• [What to produce]: Your answer must match the records word for word and contain no pictures.

• [Data records]:
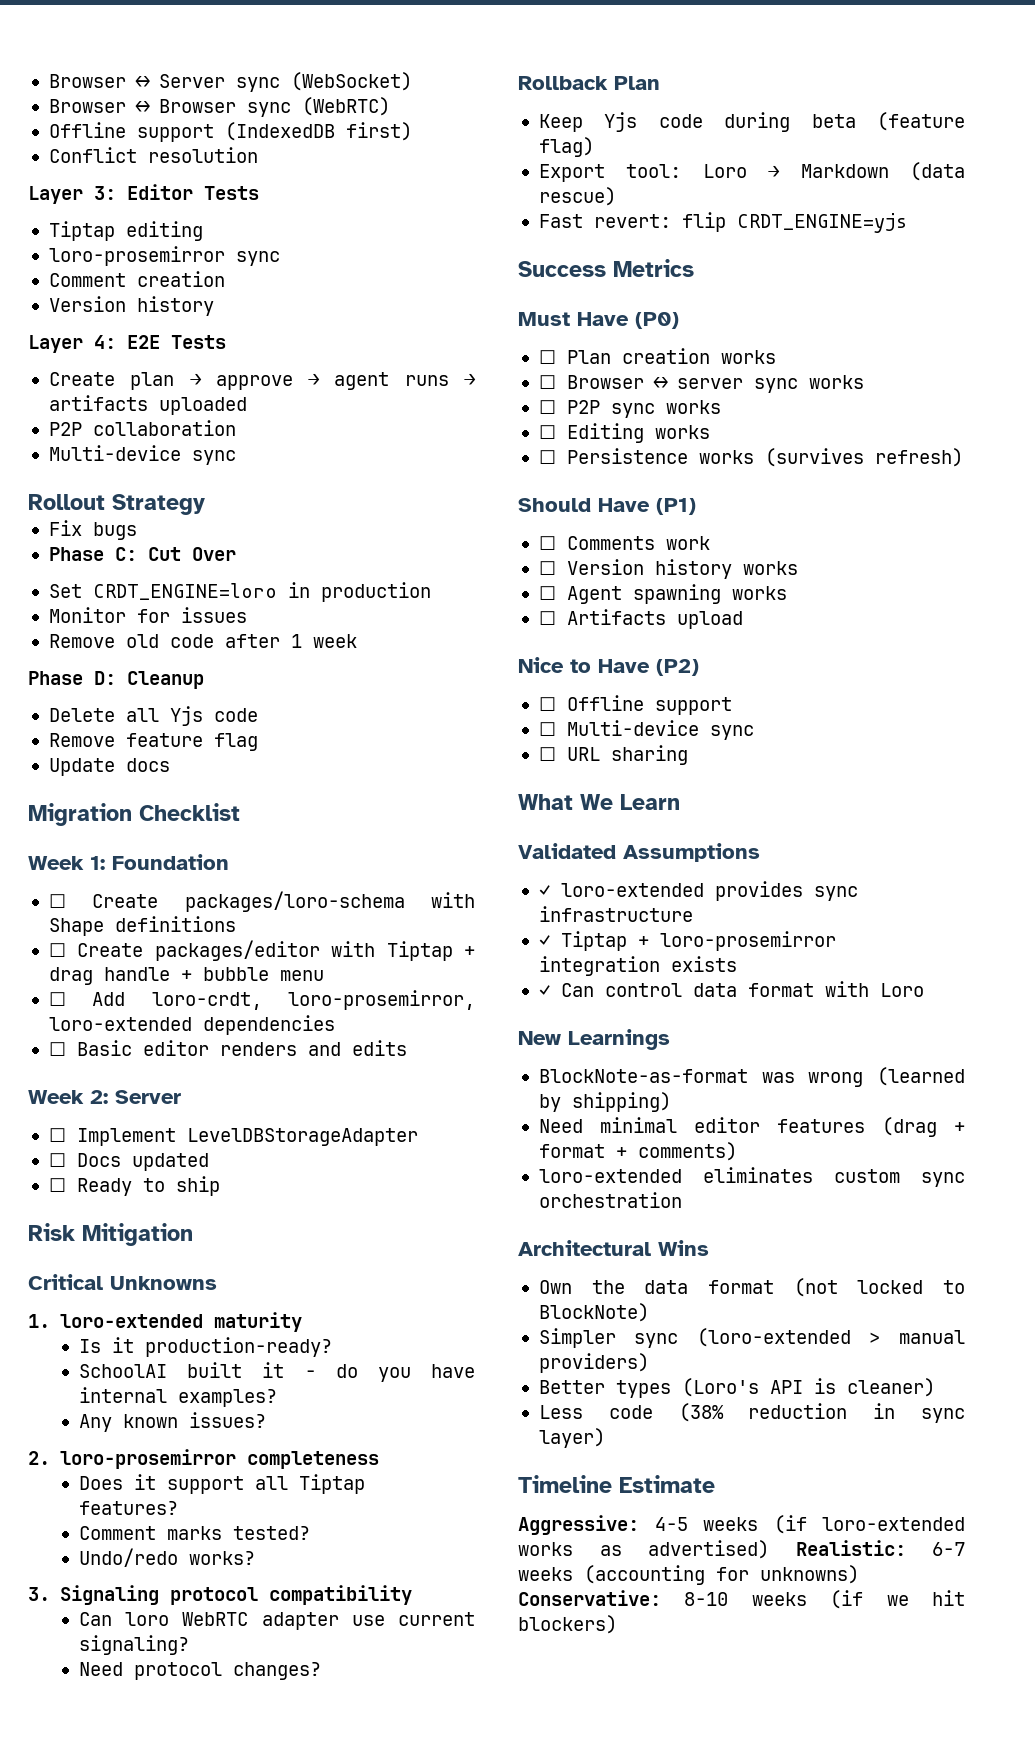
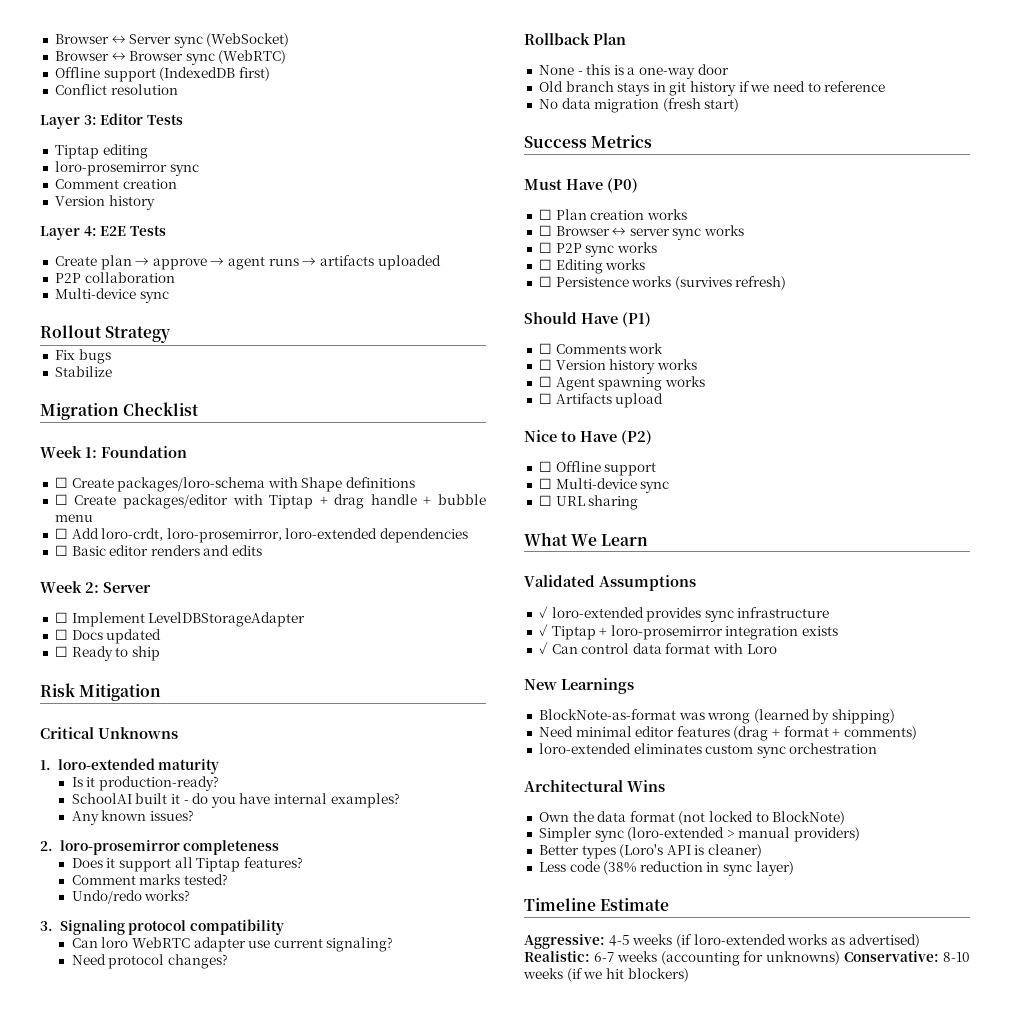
- Phase C: Cut Over
- Set CRDT_ENGINE=loro in production
- Monitor for issues
- Remove old code after 1 week
- Phase D: Cleanup
- Delete all Yjs code
- Remove feature flag
- Update docs
+ Stabilize
- Keep Yjs code during beta (feature flag)
- Export tool: Loro → Markdown (data rescue)
- Fast revert: flip CRDT_ENGINE=yjs
+ None - this is a one-way door
+ Old branch stays in git history if we need to reference
+ No data migration (fresh start)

• [Output for this task]:
- Phase C: Cut Over
- Set CRDT_ENGINE=loro in production
- Monitor for issues
- Remove old code after 1 week
- Phase D: Cleanup
- Delete all Yjs code
- Remove feature flag
- Update docs
+ Stabilize
- Keep Yjs code during beta (feature flag)
- Export tool: Loro → Markdown (data rescue)
- Fast revert: flip CRDT_ENGINE=yjs
+ None - this is a one-way door
+ Old branch stays in git history if we need to reference
+ No data migration (fresh start)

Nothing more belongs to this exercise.